Problem to work on: Give back an exact copy of the lines in the records below, from the line that has "generally speaking, and" through the line that has "- We will focus", and nothing besides.

Dataset excerpts:
+++++

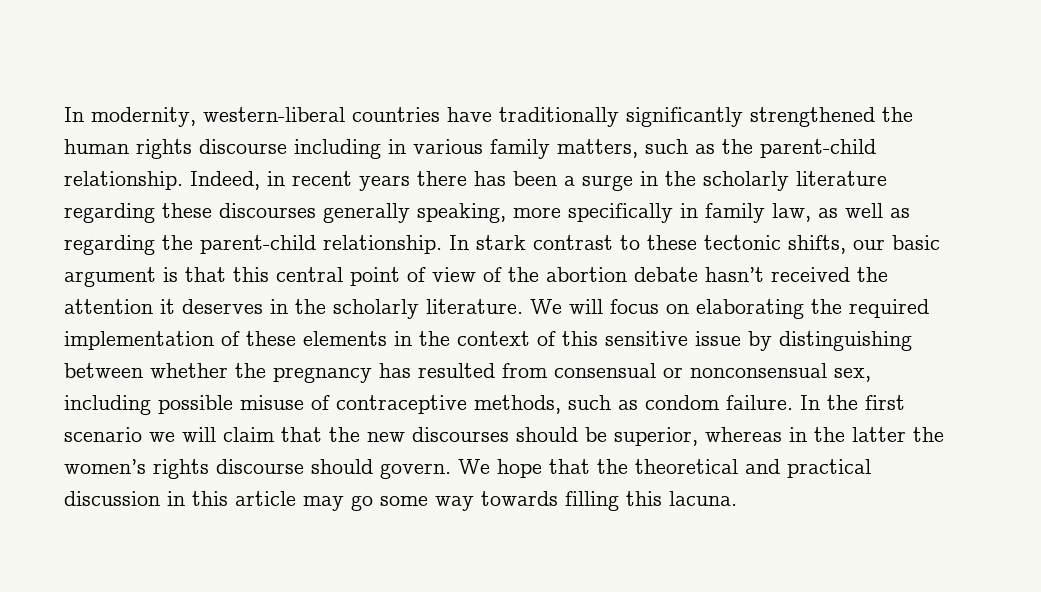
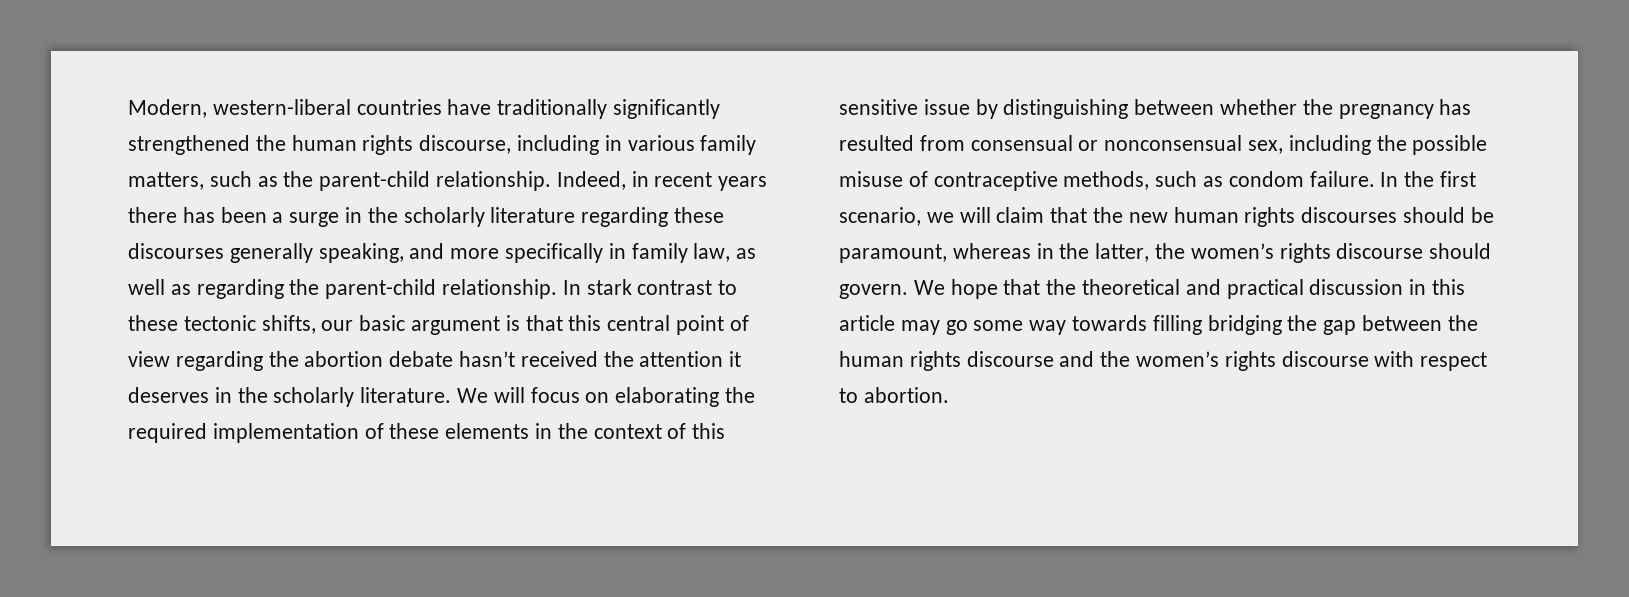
- In modernity, western-liberal countries have traditionally significantly strengthened the human rights discourse including in various family matters, such as the parent-child relationship.
+ Modern, western-liberal countries have traditionally significantly strengthened the human rights discourse, including in various family matters, such as the parent-child relationship.
- Indeed, in recent years there has been a surge in the scholarly literature regarding these discourses generally speaking, more specifically in family law, as well as regarding the parent-child relationship.
+ Indeed, in recent years there has been a surge in the scholarly literature regarding these discourses generally speaking, and more specifically in family law, as well as regarding the parent-child relationship.
- In stark contrast to these tectonic shifts, our basic argument is that this central point of view of the abortion debate hasn’t received the attention it deserves in the scholarly literature.
+ In stark contrast to these tectonic shifts, our basic argument is that this central point of view regarding the abortion debate hasn’t received the attention it deserves in the scholarly literature.
- We will focus on elaborating the required implementation of these elements in the context of this sensitive issue by distinguishing between whether the pregnancy has resulted from consensual or nonconsensual sex, including possible misuse of contraceptive methods, such as condom failure.
+ We will focus on elaborating the required implementation of these elements in the context of this sensitive issue by distinguishing between whether the pregnancy has resulted from consensual or nonconsensual sex, including the possible misuse of contraceptive methods, such as condom failure.
- In the first scenario we will claim that the new discourses should be superior, whereas in the latter the women’s rights discourse should govern.
+ In the first scenario, we will claim that the new human rights discourses should be paramount, whereas in the latter, the women’s rights discourse should govern.
- We hope that the theoretical and practical discussion in this article may go some way towards filling this lacuna.
+ We hope that the theoretical and practical discussion in this article may go some way towards filling bridging the gap between the human rights discourse and the women’s rights discourse with respect to abortion.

+++++

Solution for this problem:
+ Indeed, in recent years there has been a surge in the scholarly literature regarding these discourses generally speaking, and more specifically in family law, as well as regarding the parent-child relationship.
- In stark contrast to these tectonic shifts, our basic argument is that this central point of view of the abortion debate hasn’t received the attention it deserves in the scholarly literature.
+ In stark contrast to these tectonic shifts, our basic argument is that this central point of view regarding the abortion debate hasn’t received the attention it deserves in the scholarly literature.
- We will focus on elaborating the required implementation of these elements in the context of this sensitive issue by distinguishing between whether the pregnancy has resulted from consensual or nonconsensual sex, including possible misuse of contraceptive methods, such as condom failure.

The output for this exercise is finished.